Anthony Dromgoole of Obon (Photo by Hannah Hernandez)

Anthony Dromgoole’s Journey From Line Cook to OBON’s Maestro of Sushi

February 29, 2024
By Sam Jump
By Sam Jump

With over a decade of culinary experience under his belt, including seven years dedicated the art of sushi, OBON’s new chef, Anthony Dromgoole brings a wealth of expertise and passion to the table. As OBON unveils its latest menu, brimming with Dromgoole’s blend of innovative creations and time-honored Japanese dishes, diners can anticipate a tasty experience that marries tradition with culinary ingenuity.

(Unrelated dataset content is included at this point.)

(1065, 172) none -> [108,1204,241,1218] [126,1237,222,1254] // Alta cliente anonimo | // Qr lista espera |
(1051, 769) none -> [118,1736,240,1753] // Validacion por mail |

We introduce to you Chef Dromgoole, accompanied by a few photos of items from OBON’s much-anticipated new menu, which is now available.

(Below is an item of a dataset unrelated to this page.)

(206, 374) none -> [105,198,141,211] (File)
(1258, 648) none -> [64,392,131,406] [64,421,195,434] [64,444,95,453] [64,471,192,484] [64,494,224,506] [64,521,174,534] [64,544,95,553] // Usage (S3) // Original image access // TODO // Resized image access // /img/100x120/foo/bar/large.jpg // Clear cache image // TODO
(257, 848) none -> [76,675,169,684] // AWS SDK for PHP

a man standing in a kitchen preparing food
Anthony Dromgoole of Obon (Photo by Hannah Hernandez)
What inspired you to pursue a career in sushi and Japanese cuisine?

It started when I was working at Ermanos under Dave Valencia. We hired a new line cook named Ruben, who blew everyone’s knife skills out of the water but couldn’t cook a burger to save his life. One day, we struck a deal: I’d teach him meat temps, and he’d teach me knife skills.

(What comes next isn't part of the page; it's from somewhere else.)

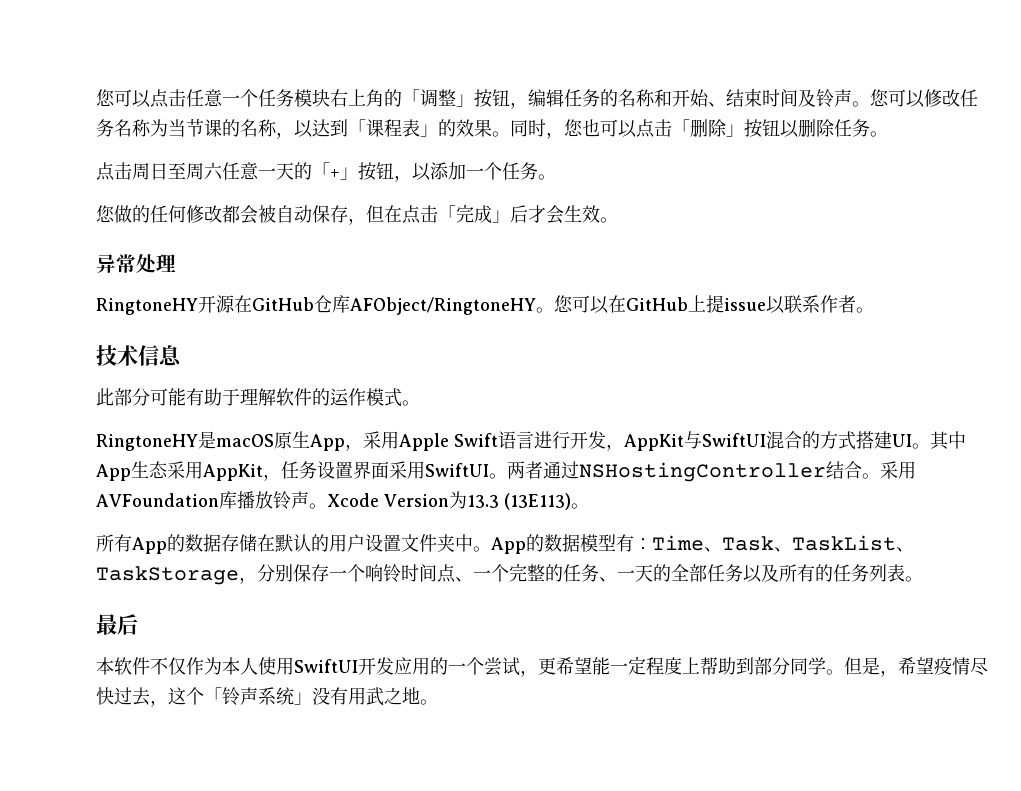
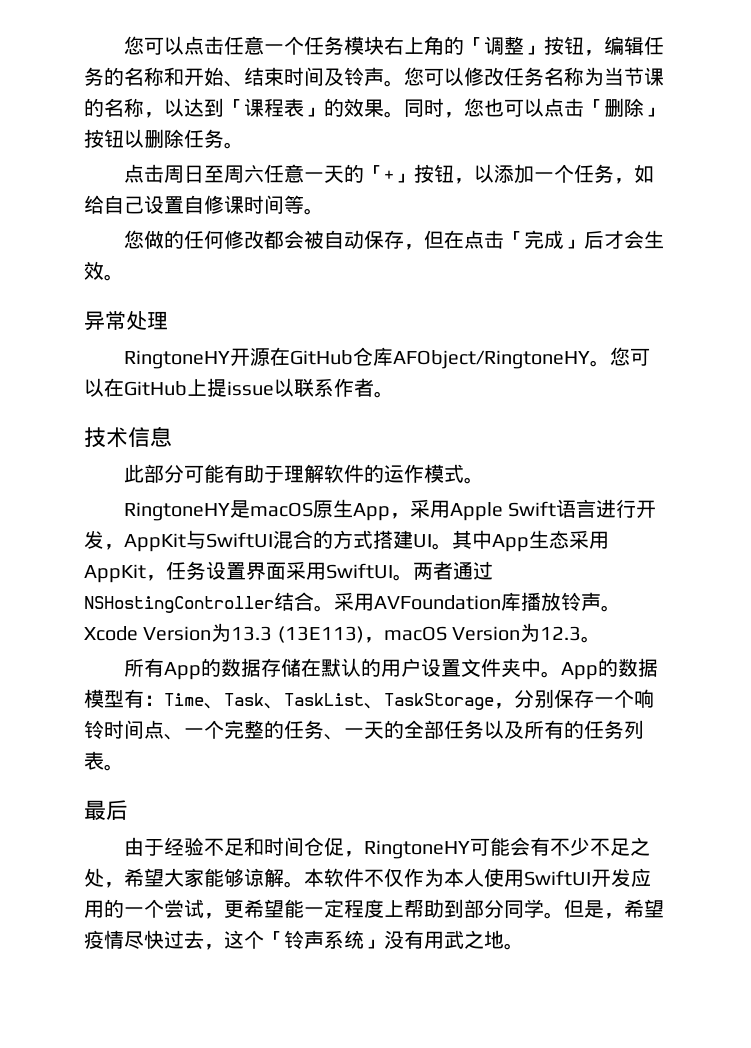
(538, 171) none -> [613,164,654,184] [84,195,304,214] ，如给自己设置自修课时间等
(571, 501) none -> [363,623,582,643] ，macOS Version为12.3
(138, 624) none -> [123,837,650,859] [84,868,304,888] 由于经验不足和时间仓促，RingtoneHY可能会有不少不足之处，希望大家能够谅解。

Fast forward to one dinner service when Chef Paulo from OBON came by Ermanos. As he was leaving he stopped by the kitchen and I jokingly said, “See you tomorrow chef,” not thinking that his response would be an invitation to stage on sushi at OBON. I went in the next day, super nervous, put a yellowtail in front of me, and told me to cut it. I looked back at him, not knowing what it was nor how to cut it. He told me to do what I felt was right so I started to break it down like the only fish I knew how to at the time — a salmon. The veteran sushi team just watched as I mangled the fish. Then Paulo showed me how to do it one time, which is the way I’ve been doing it since.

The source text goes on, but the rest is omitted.